#### [EXERCISE OBJECTIVE]
From the entries below, return only the lines starting at the one that contains "needs further clarification." and ending at the one that contains "using Neasdf interface.", exactly as they stand.

(Stored items from a collection)

^^^^^^^^^^^^^^^^

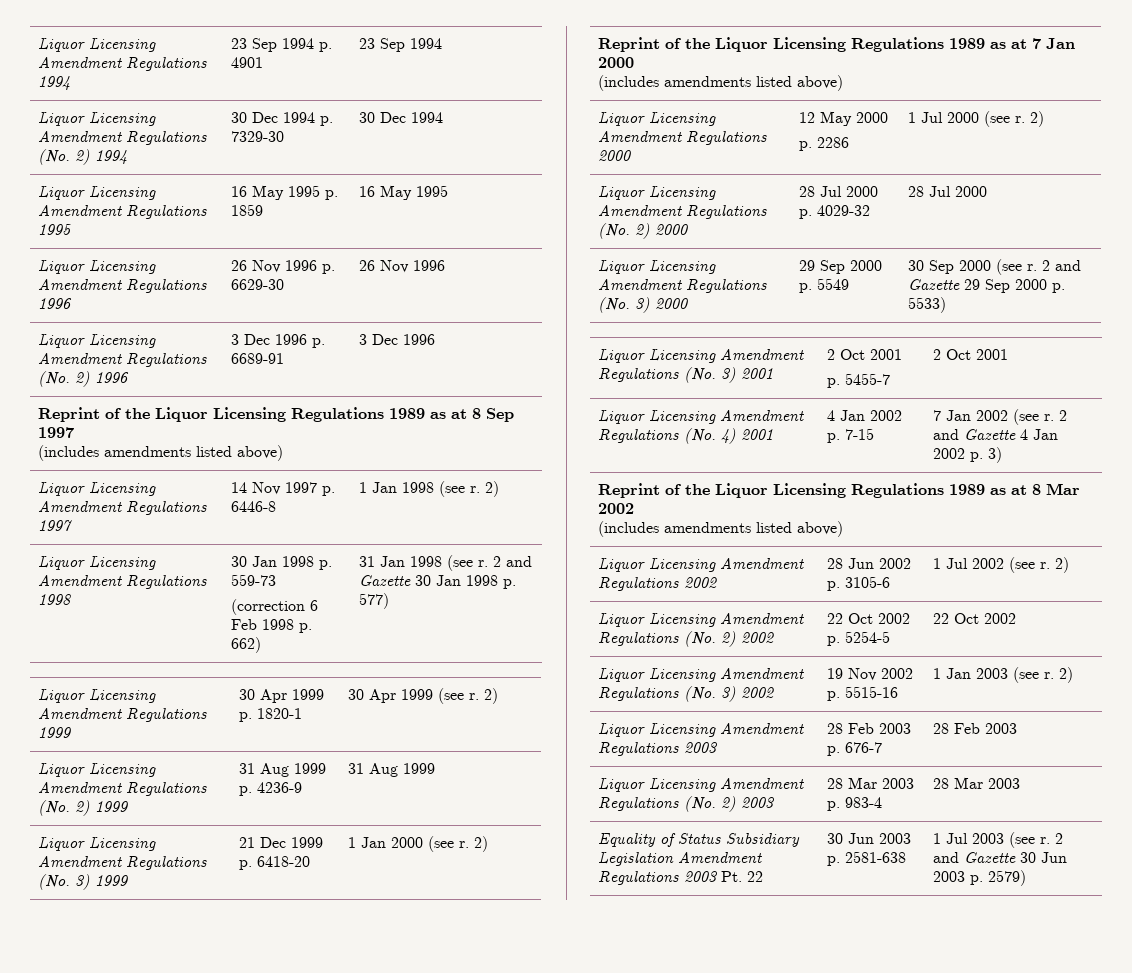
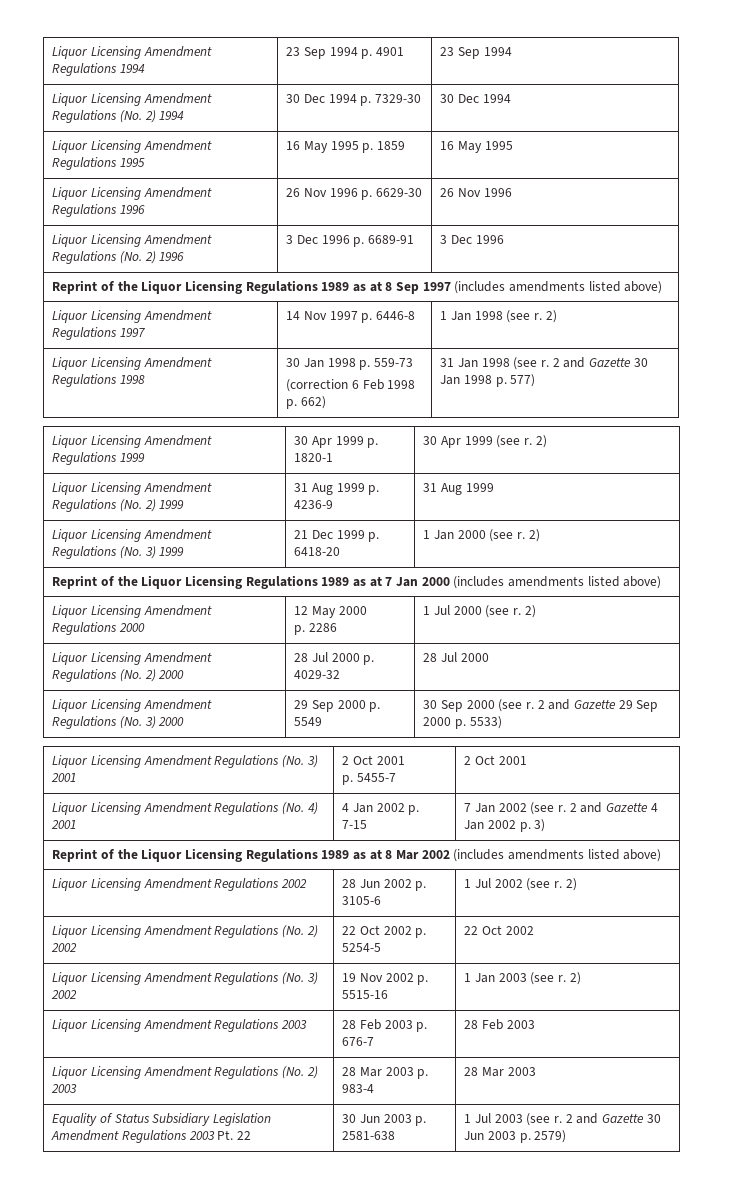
- Reprint of the Liquor Licensing Regulations 1989 as at 8 Sep 1997
- (includes amendments listed above)
+ Reprint of the Liquor Licensing Regulations 1989 as at 8 Sep 1997 (includes amendments listed above)
- Reprint of the Liquor Licensing Regulations 1989 as at 7 Jan 2000
- (includes amendments listed above)
+ Reprint of the Liquor Licensing Regulations 1989 as at 7 Jan 2000 (includes amendments listed above)
- Reprint of the Liquor Licensing Regulations 1989 as at 8 Mar 2002
- (includes amendments listed above)
+ Reprint of the Liquor Licensing Regulations 1989 as at 8 Mar 2002 (includes amendments listed above)

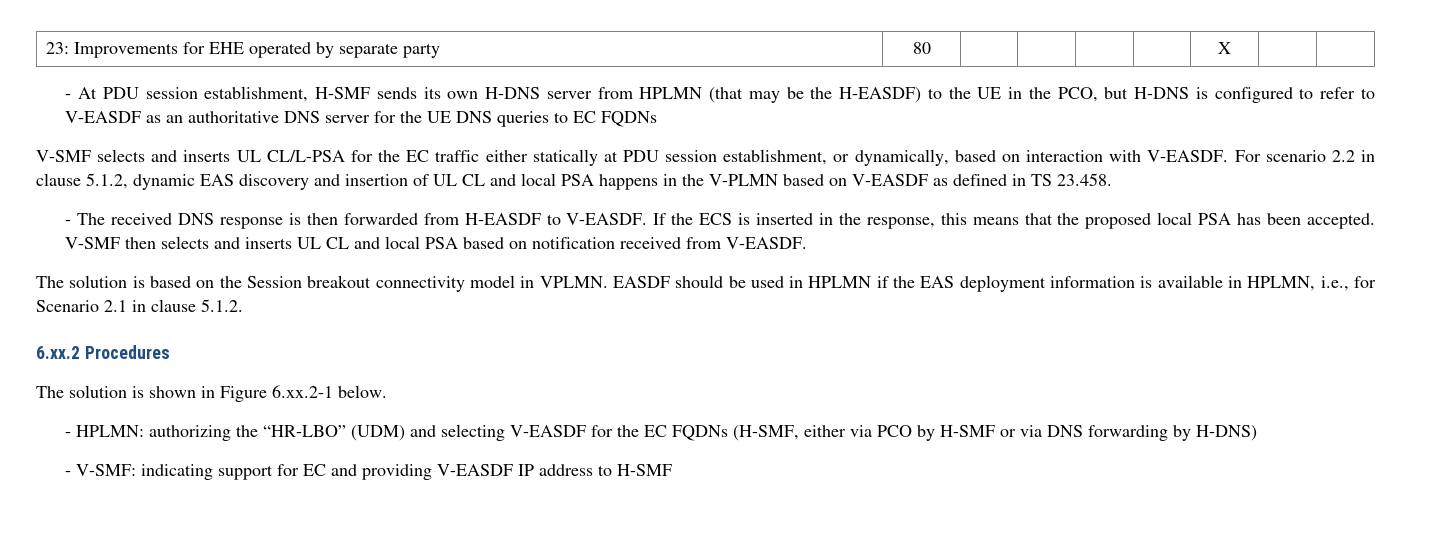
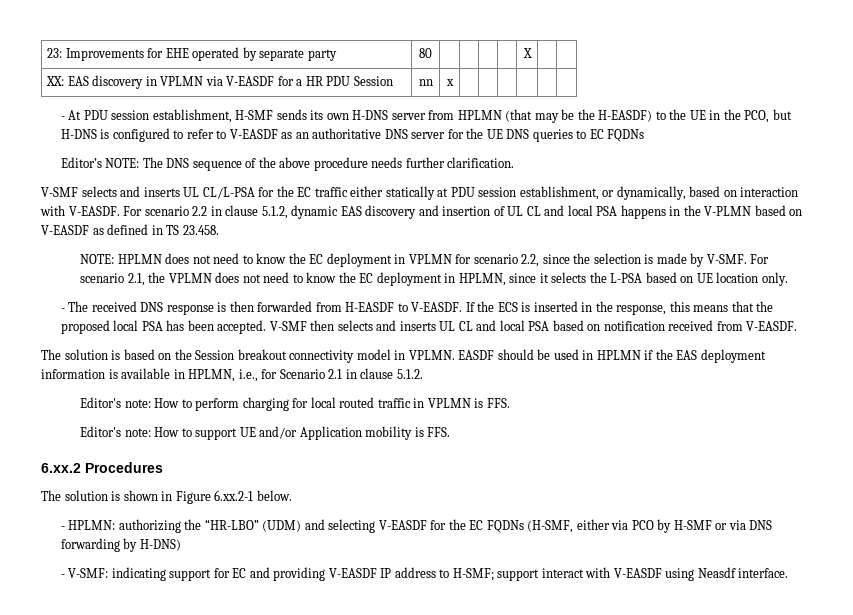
+ XX: EAS discovery in VPLMN via V-EASDF for a HR PDU Session | nn | x | | | | | |
+ Editor’s NOTE: The DNS sequence of the above procedure needs further clarification.
+ NOTE: HPLMN does not need to know the EC deployment in VPLMN for scenario 2.2, since the selection is made by V-SMF. For scenario 2.1, the VPLMN does not need to know the EC deployment in HPLMN, since it selects the L-PSA based on UE location only.
+ Editor's note: How to perform charging for local routed traffic in VPLMN is FFS.
+ Editor's note: How to support UE and/or Application mobility is FFS.
- - V-SMF: indicating support for EC and providing V-EASDF IP address to H-SMF
+ - V-SMF: indicating support for EC and providing V-EASDF IP address to H-SMF; support interact with V-EASDF using Neasdf interface.

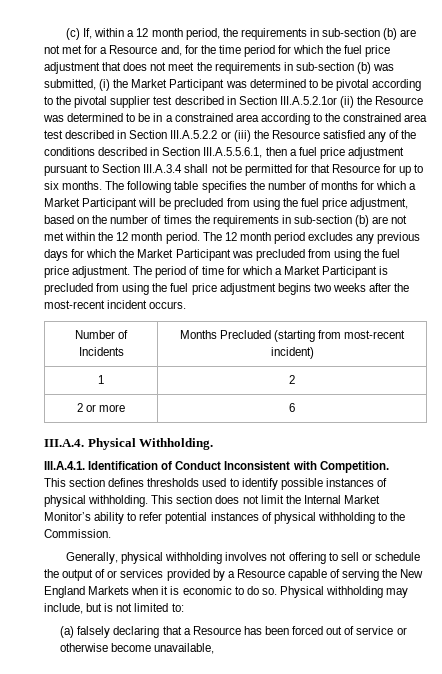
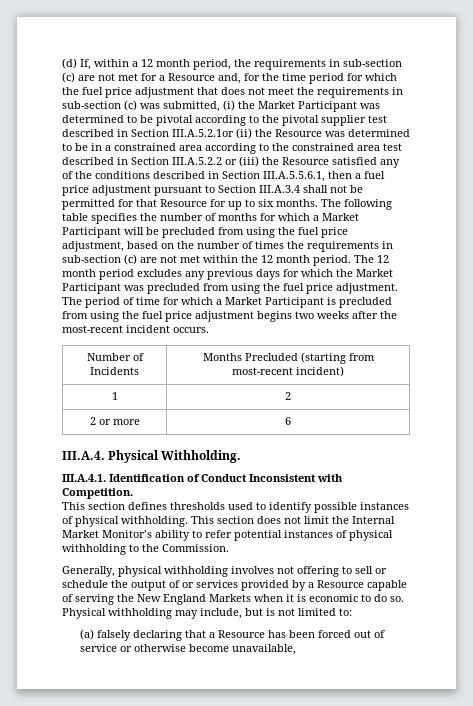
- (c) If, within a 12 month period, the requirements in sub-section (b) are not met for a Resource and, for the time period for which the fuel price adjustment that does not meet the requirements in sub-section (b) was submitted, (i) the Market Participant was determined to be pivotal according to the pivotal supplier test described in Section III.A.5.2.1or (ii) the Resource was determined to be in a constrained area according to the constrained area test described in Section III.A.5.2.2 or (iii) the Resource satisfied any of the conditions described in Section III.A.5.5.6.1, then a fuel price adjustment pursuant to Section III.A.3.4 shall not be permitted for that Resource for up to six months.
+ (d) If, within a 12 month period, the requirements in sub-section (c) are not met for a Resource and, for the time period for which the fuel price adjustment that does not meet the requirements in sub-section (c) was submitted, (i) the Market Participant was determined to be pivotal according to the pivotal supplier test described in Section III.A.5.2.1or (ii) the Resource was determined to be in a constrained area according to the constrained area test described in Section III.A.5.2.2 or (iii) the Resource satisfied any of the conditions described in Section III.A.5.5.6.1, then a fuel price adjustment pursuant to Section III.A.3.4 shall not be permitted for that Resource for up to six months.
- The following table specifies the number of months for which a Market Participant will be precluded from using the fuel price adjustment, based on the number of times the requirements in sub-section (b) are not met within the 12 month period.
+ The following table specifies the number of months for which a Market Participant will be precluded from using the fuel price adjustment, based on the number of times the requirements in sub-section (c) are not met within the 12 month period.

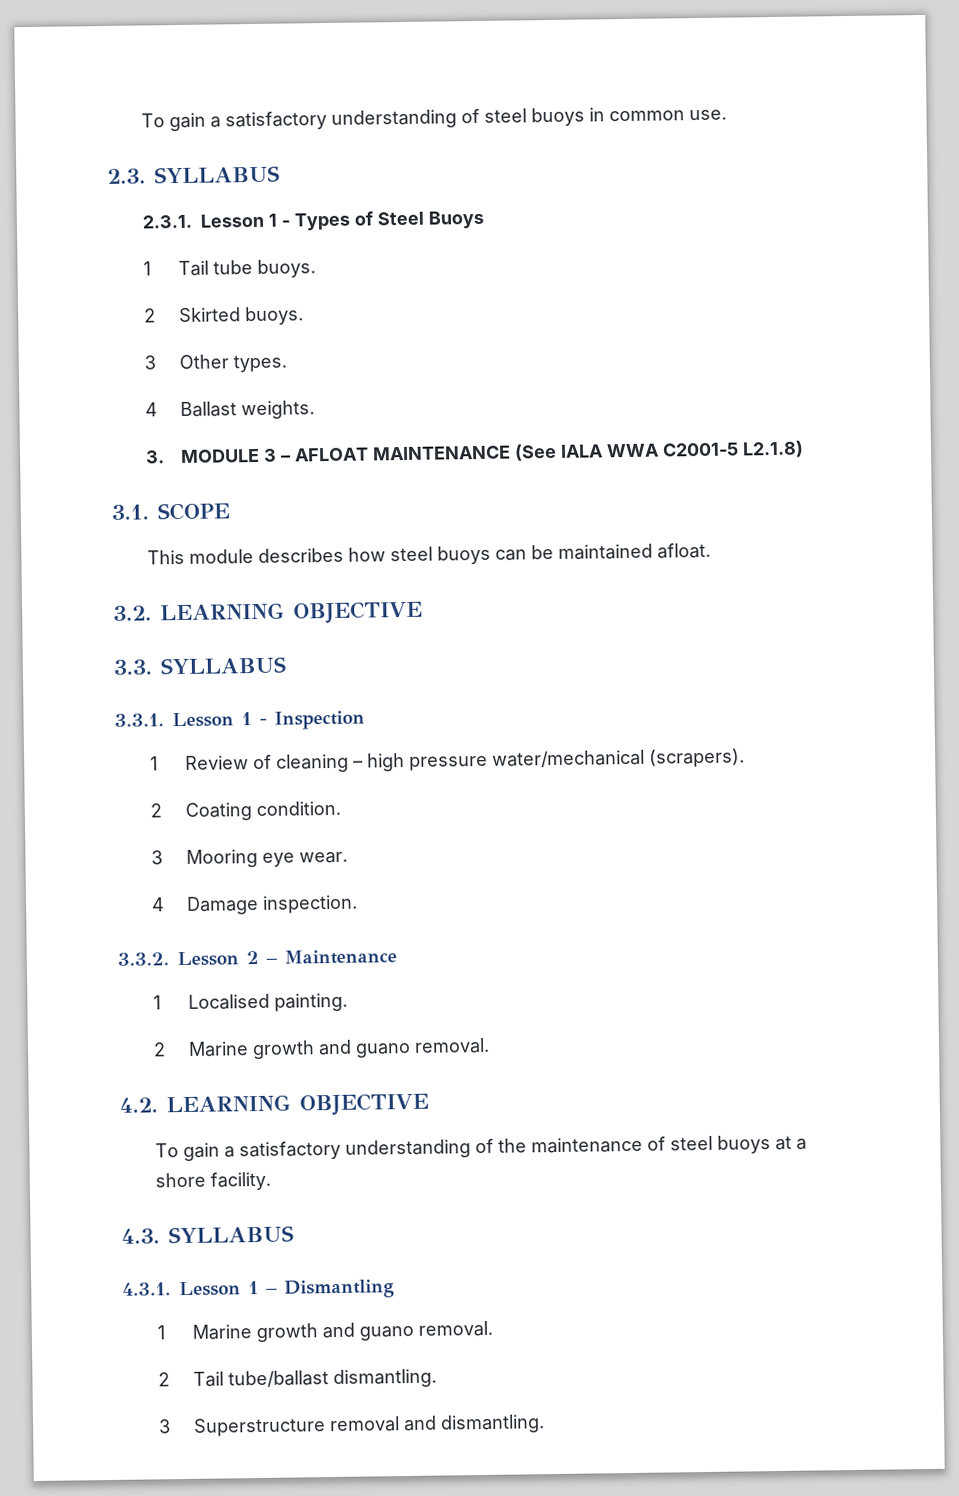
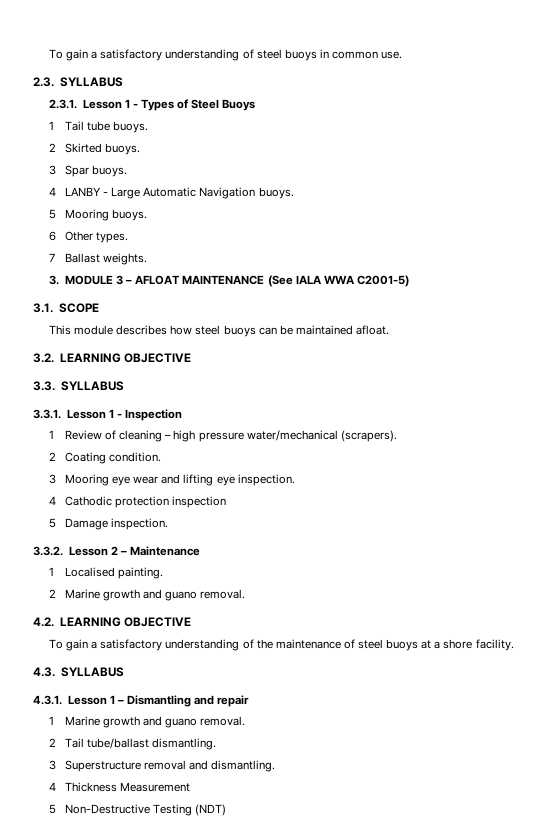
- 3 Other types.
+ 3 Spar buoys.
+ 4 LANBY - Large Automatic Navigation buoys.
+ 5 Mooring buoys.
+ 6 Other types.
- 4 Ballast weights.
+ 7 Ballast weights.
- 3. MODULE 3 – AFLOAT MAINTENANCE (See IALA WWA C2001-5 L2.1.8)
+ 3. MODULE 3 – AFLOAT MAINTENANCE (See IALA WWA C2001-5)
- 3 Mooring eye wear.
- 4 Damage inspection.
+ 3 Mooring eye wear and lifting eye inspection.
+ 4 Cathodic protection inspection
+ 5 Damage inspection.
- 4.3.1. Lesson 1 – Dismantling
+ 4.3.1. Lesson 1 – Dismantling and repair
+ 4 Thickness Measurement
+ 5 Non-Destructive Testing (NDT)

^^^^^^^^^^^^^^^^

#### [RESULT]
+ Editor’s NOTE: The DNS sequence of the above procedure needs further clarification.
+ NOTE: HPLMN does not need to know the EC deployment in VPLMN for scenario 2.2, since the selection is made by V-SMF. For scenario 2.1, the VPLMN does not need to know the EC deployment in HPLMN, since it selects the L-PSA based on UE location only.
+ Editor's note: How to perform charging for local routed traffic in VPLMN is FFS.
+ Editor's note: How to support UE and/or Application mobility is FFS.
- - V-SMF: indicating support for EC and providing V-EASDF IP address to H-SMF
+ - V-SMF: indicating support for EC and providing V-EASDF IP address to H-SMF; support interact with V-EASDF using Neasdf interface.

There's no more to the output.